Indeed, the uncertainty around both gas exports and the handover to Pertamina in 2026, have also likely influenced Conoco’s decision to exit.
“There is no growth potential, Corridor is not material, they are fed up with Indonesia, it’s not a focus country, therefore Conoco are trying to sell out before they get screwed over the extension,” said a senior industry executive based in Jakarta.
Still, “finding buyers could be tough, given the limited number of buyers for an asset of this scale, uncertainty surrounding the upcoming operatorship transfer to Pertamina, and the generally muted appetite from international E&Ps for investment in Indonesia,” said Wood Mackenzie’s Harwood.
“In keeping with recent deal activity, we’d look out for a local, regional buyer – but the scale of this asset might just attract interested parties from further afield,” he added.
Readul Islam, an Asia upstream specialist at Rystad Energy, told Energy Voice that “the chance for a seat at the table of Indonesia’s largest onshore gas development project will probably generate interest from the major domestic players.”
“The Sumatran address may mean busy days ahead for local player MedcoEnergi’s business development team,” added Islam.
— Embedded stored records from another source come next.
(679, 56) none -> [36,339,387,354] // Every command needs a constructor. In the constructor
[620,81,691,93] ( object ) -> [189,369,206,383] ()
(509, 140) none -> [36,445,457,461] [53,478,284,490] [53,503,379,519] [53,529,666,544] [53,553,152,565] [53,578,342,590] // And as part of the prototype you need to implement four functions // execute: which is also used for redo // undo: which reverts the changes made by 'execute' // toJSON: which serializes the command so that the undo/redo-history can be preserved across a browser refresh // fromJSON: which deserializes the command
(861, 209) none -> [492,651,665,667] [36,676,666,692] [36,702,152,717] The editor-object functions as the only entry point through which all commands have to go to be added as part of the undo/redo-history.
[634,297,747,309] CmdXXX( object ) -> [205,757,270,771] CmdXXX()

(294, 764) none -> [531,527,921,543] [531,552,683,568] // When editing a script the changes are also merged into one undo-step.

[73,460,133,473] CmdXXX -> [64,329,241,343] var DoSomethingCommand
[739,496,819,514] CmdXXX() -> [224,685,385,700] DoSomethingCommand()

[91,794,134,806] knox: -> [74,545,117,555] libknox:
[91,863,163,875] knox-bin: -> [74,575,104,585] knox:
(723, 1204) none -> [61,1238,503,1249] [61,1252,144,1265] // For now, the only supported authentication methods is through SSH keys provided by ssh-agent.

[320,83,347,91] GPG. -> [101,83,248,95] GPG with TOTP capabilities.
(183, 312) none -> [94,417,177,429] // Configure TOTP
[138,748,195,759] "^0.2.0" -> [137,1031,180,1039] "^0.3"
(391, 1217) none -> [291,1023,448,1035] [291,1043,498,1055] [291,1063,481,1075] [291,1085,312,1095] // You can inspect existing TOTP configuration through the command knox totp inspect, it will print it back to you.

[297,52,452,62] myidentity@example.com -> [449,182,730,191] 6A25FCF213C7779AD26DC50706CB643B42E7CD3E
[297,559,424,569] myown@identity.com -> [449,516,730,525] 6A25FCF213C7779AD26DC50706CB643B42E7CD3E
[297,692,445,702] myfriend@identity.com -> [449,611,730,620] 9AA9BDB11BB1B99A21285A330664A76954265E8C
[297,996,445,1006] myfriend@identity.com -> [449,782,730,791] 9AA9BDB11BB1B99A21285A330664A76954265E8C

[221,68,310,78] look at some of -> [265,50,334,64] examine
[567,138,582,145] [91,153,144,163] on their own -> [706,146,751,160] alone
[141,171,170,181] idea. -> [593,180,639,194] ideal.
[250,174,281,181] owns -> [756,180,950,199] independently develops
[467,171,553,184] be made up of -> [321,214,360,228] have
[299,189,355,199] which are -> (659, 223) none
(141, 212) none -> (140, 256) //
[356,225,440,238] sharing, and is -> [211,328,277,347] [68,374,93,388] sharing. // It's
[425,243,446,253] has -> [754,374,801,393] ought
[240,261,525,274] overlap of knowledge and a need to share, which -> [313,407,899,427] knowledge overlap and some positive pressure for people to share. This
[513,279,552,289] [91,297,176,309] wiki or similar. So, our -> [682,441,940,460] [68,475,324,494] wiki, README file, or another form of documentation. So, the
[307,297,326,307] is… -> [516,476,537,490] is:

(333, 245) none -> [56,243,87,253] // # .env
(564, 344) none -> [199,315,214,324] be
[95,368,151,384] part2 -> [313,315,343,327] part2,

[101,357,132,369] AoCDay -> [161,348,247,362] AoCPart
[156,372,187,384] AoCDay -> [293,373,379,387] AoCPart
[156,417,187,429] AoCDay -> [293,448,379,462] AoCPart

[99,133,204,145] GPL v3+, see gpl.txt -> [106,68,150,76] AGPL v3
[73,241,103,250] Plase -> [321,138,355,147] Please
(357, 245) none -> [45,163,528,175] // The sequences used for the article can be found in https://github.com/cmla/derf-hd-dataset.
Repsol, which is planning to develop its giant Kali Berau Dalam (KBD) gas discovery onshore Sumatra in the Sakakemang Block, might consider boosting its stake in Corridor if the sales price is attractive, said Islam. A bigger share in Corridor might help Repsol achieve its ambitions for carbon capture and storage (CCS) in Indonesia.
Repsol, which operates the Sakakemang Block, has said it is studying the potential to inject carbon dioxide (CO2) into the Dayung and Gelam fields within the nearby ConocoPhillips-operated Corridor Block. Repsol hopes that all the CO2 produced from the future development of its entire Sakakemang field, as well as CO2 produced by Corridor, can be captured and re-injected, leading to a substantial decrease of Indonesia’s emissions.
Majors head for the exit
Several major energy companies have already exited or reduced their positions in Indonesia in recent years, including Total and Chevron. Shell is also seeking to exit its share of the proposed gas-rich Masela development operated by Japan’s Inpex. Therefore, it appears reasonable that Conoco also test out the market appetite for its Indonesian assets, said Islam.
Italy’s Eni has been the notable exception of not seeking to cut and run from Indonesia. Indeed, Eni has been linked as a potential buyer of Chevron’s giant Indonesia Deepwater Development (IDD).
A blow for Indonesia
“With other crucial gas developments like IDD and Masela already getting further delayed amid ongoing exit talks from Chevron and Shell respectively, another international heavyweight looking to exit the second largest gas producing block is likely to be a blow for Indonesia’s 2030 gas production target,” Prateek Pandey, vice president analysis at Rystad, told Energy Voice.
“The 2030 target aims to significantly increase gas output to 12 billion cf/d. In the first quarter this year, gas production volumes fell short of the target by around 2%, and the gap might further increase during the current quarter following the shutdown at Suban gas field and an unplanned shutdown at BP’s Tangguh LNG plant recently,” added Pandey.